Could be I'm still missing something as we are learning the rules, but so far... nada.
 

dave2008

Explorer
It is funny, but some of the rules we're coming up with are more about mechanics than balance.

For example, when the players were trying to run down a fleeing orc, all they could do was keep pace because the orc moved 60, they moved 60. Now, considering one of the party is a Drow with Dex 18, you'd think she could run it down easily. And I have yet to find a game mechanic for running other than taking a Dash action, which really is only an extra move.

Could be I'm still missing something as we are learning the rules, but so far... nada.
I've never used them, but there are chase rules in the DMG (PG 252-255 I believe). And thread about how to use them on these forums: http://www.enworld.org/forum/showthread.php?470894-How-the-heck-do-you-use-the-Chase-rules-in-the-DMG

There are also lots of variants and houserules available on line. I feel like there was even an official variant, but I can't seem to find it now.
 

Satyrn

Villager
It is funny, but some of the rules we're coming up with are more about mechanics than balance.

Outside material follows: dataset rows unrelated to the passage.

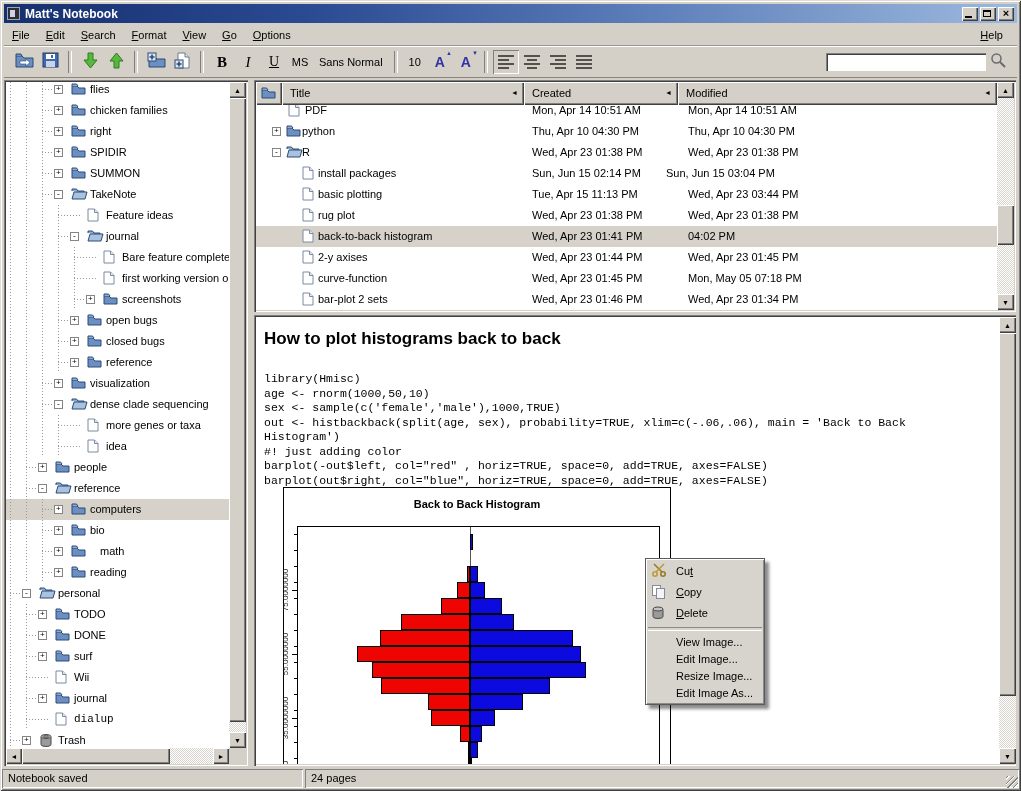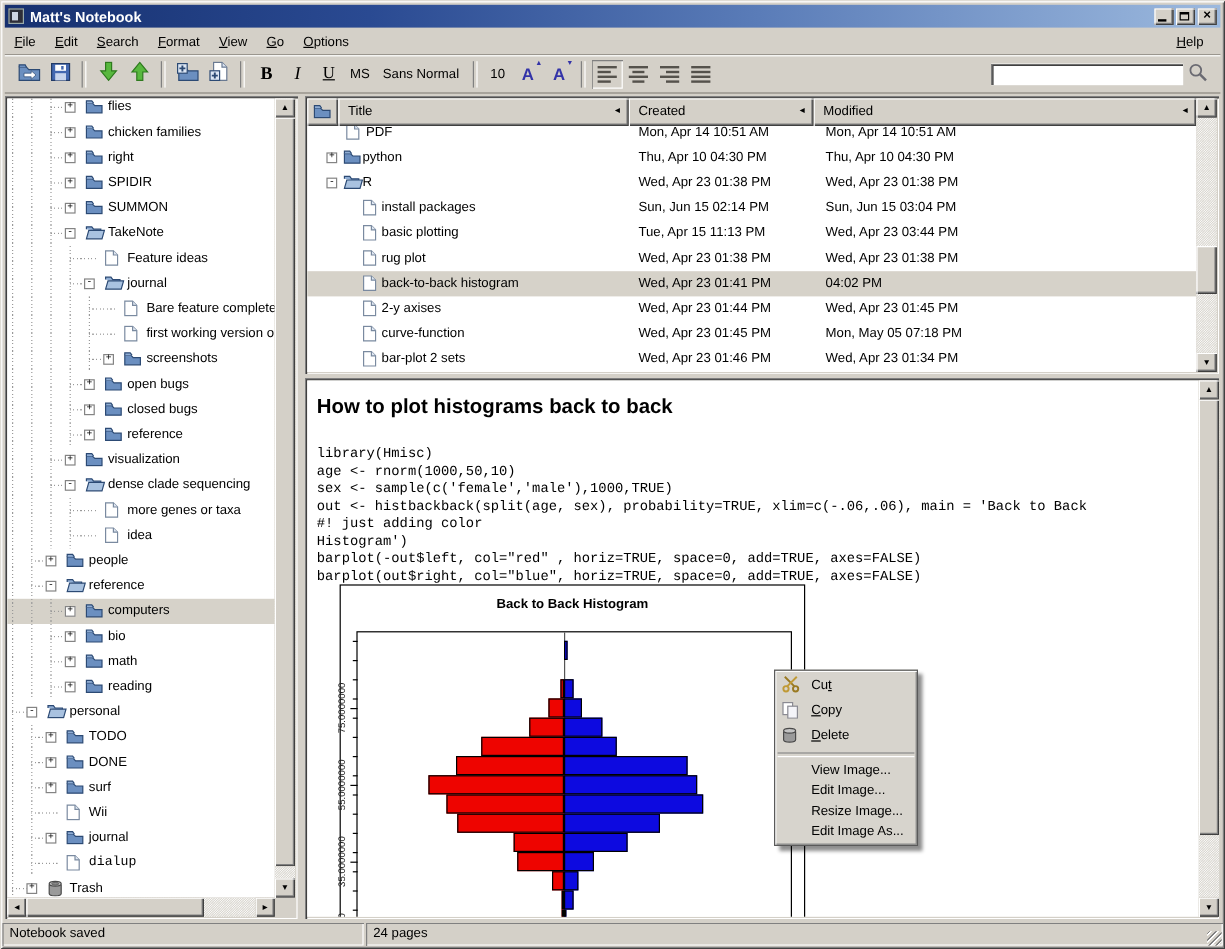--- a/index.html
+++ b/index.html
@@ -517,21 +517,21 @@
       <div class="titem" style="top: 459px;">
         <span class="guide-v" style="left: 4px;"></span>
         <span class="guide-v" style="left: 20px;"></span>
         <span class="guide-v" style="left: 36px;"></span>
         <span class="guide-h" style="left: 36px; width: 14px;"></span>
         <span class="expander" style="left: 48px;">+</span>
         <span class="ticon" style="left: 65px;"><svg width="15" height="13">
             <path d="M1 4 h5 l2 2 h6 v6 h-13 z" fill="#6b8fc0" stroke="#2c4a74"></path>
             <path d="M1 4 v-2 h4.5 l1.5 2" fill="#8fadd4" stroke="#2c4a74"></path>
           </svg></span>
-        <span class="lbl" style="left: 84px; text-align: center;">math</span>
+        <span class="lbl" style="left: 94px; text-align: center;">math</span>
       </div>
       <div class="titem" style="top: 480px;">
         <span class="guide-v" style="left: 4px;"></span>
         <span class="guide-v" style="left: 20px;"></span>
         <span class="guide-v" style="left: 36px;"></span>
         <span class="guide-h" style="left: 36px; width: 14px;"></span>
         <span class="expander" style="left: 48px;">+</span>
         <span class="ticon" style="left: 65px;"><svg width="15" height="13">
             <path d="M1 4 h5 l2 2 h6 v6 h-13 z" fill="#6b8fc0" stroke="#2c4a74"></path>
             <path d="M1 4 v-2 h4.5 l1.5 2" fill="#8fadd4" stroke="#2c4a74"></path>
@@ -676,21 +676,21 @@
         <span class="cell" style="left: 276px;">Wed, Apr 23 01:38 PM</span>
         <span class="cell" style="left: 432px;">Wed, Apr 23 01:38 PM</span>
       </div>
       <div class="lrow" style="top: 81px;">
         <span class="ticon" style="left: 46px;"><svg width="12" height="14">
             <path d="M1 1 h6.5 l3.5 3.5 v8.5 h-10 z" fill="#fff" stroke="#7a8aa0"></path>
             <path d="M7.5 1 v3.5 h3.5" fill="#dfe7f2" stroke="#7a8aa0"></path>
           </svg></span>
         <span class="cell" style="left: 62px;">install packages</span>
         <span class="cell" style="left: 276px;">Sun, Jun 15 02:14 PM</span>
-        <span class="cell" style="left: 432px;">Sun, Jun 15 03:04 PM</span>
+        <span class="cell" style="left: 410px;">Sun, Jun 15 03:04 PM</span>
       </div>
       <div class="lrow" style="top: 102px;">
         <span class="ticon" style="left: 46px;"><svg width="12" height="14">
             <path d="M1 1 h6.5 l3.5 3.5 v8.5 h-10 z" fill="#fff" stroke="#7a8aa0"></path>
             <path d="M7.5 1 v3.5 h3.5" fill="#dfe7f2" stroke="#7a8aa0"></path>
           </svg></span>
         <span class="cell" style="left: 62px;">basic plotting</span>
         <span class="cell" style="left: 276px;">Tue, Apr 15 11:13 PM</span>
         <span class="cell" style="left: 432px;">Wed, Apr 23 03:44 PM</span>
       </div>
@@ -744,22 +744,22 @@
   <div class="abs" style="left:254px;top:312px;width:762px;height:5px"></div>
 
   <div class="abs panel" style="left:254px;top:315px;width:762px;height:451px"></div>
   <div class="white-area" id="contentArea" style="left:256px;top:317px;width:743px;height:447px">
     <div class="heading">How to plot histograms back to back</div>
     <div class="codeblock" id="codeblock">
         <div class="codeline">library(Hmisc)</div>
         <div class="codeline">age &lt;- rnorm(1000,50,10)</div>
         <div class="codeline">sex &lt;- sample(c('female','male'),1000,TRUE)</div>
         <div class="codeline">out &lt;- histbackback(split(age, sex), probability=TRUE, xlim=c(-.06,.06), main = 'Back to Back</div>
+        <div class="codeline">Histogram')</div>
         <div class="codeline">#! just adding color</div>
-        <div class="codeline">Histogram')</div>
         <div class="codeline">barplot(-out$left, col="red" , horiz=TRUE, space=0, add=TRUE, axes=FALSE)</div>
         <div class="codeline">barplot(out$right, col="blue", horiz=TRUE, space=0, add=TRUE, axes=FALSE)</div>
       </div>
     <div class="img-frame">
       <div class="plot-title">Back to Back Histogram</div>
       <div class="plot-frame" id="plotFrame">
         <div class="axisline"></div>
       <div class="bbar" style="left: 172px; width: 3px; top: 7px;"></div>
           <div class="rbar" style="left: 169px; width: 3px; top: 39px;"></div>
           <div class="bbar" style="left: 172px; width: 8px; top: 39px;"></div>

For example, when the players were trying to run down a fleeing orc, all they could do was keep pace because the orc moved 60, they moved 60. Now, considering one of the party is a Drow with Dex 18, you'd think she could run it down easily. And I have yet to find a game mechanic for running other than taking a Dash action, which really is only an extra move.

Could be I'm still missing something as we are learning the rules, but so far... nada.
Just wait till your party tries sneaking around! :.-(
 
The chase rules are critical, and keep in mind, very few chases involve a long, straight, paved road. Generally the chasers and the chased will have to leap over objects, climb a ridge, duck around trees, etc. Ability checks - Athletics, Acrobatics, etc should come into play. And this is where the PC's will make it or break it. Unless one of them is a monk. In that case the chased NPC (or character) is pretty hosed.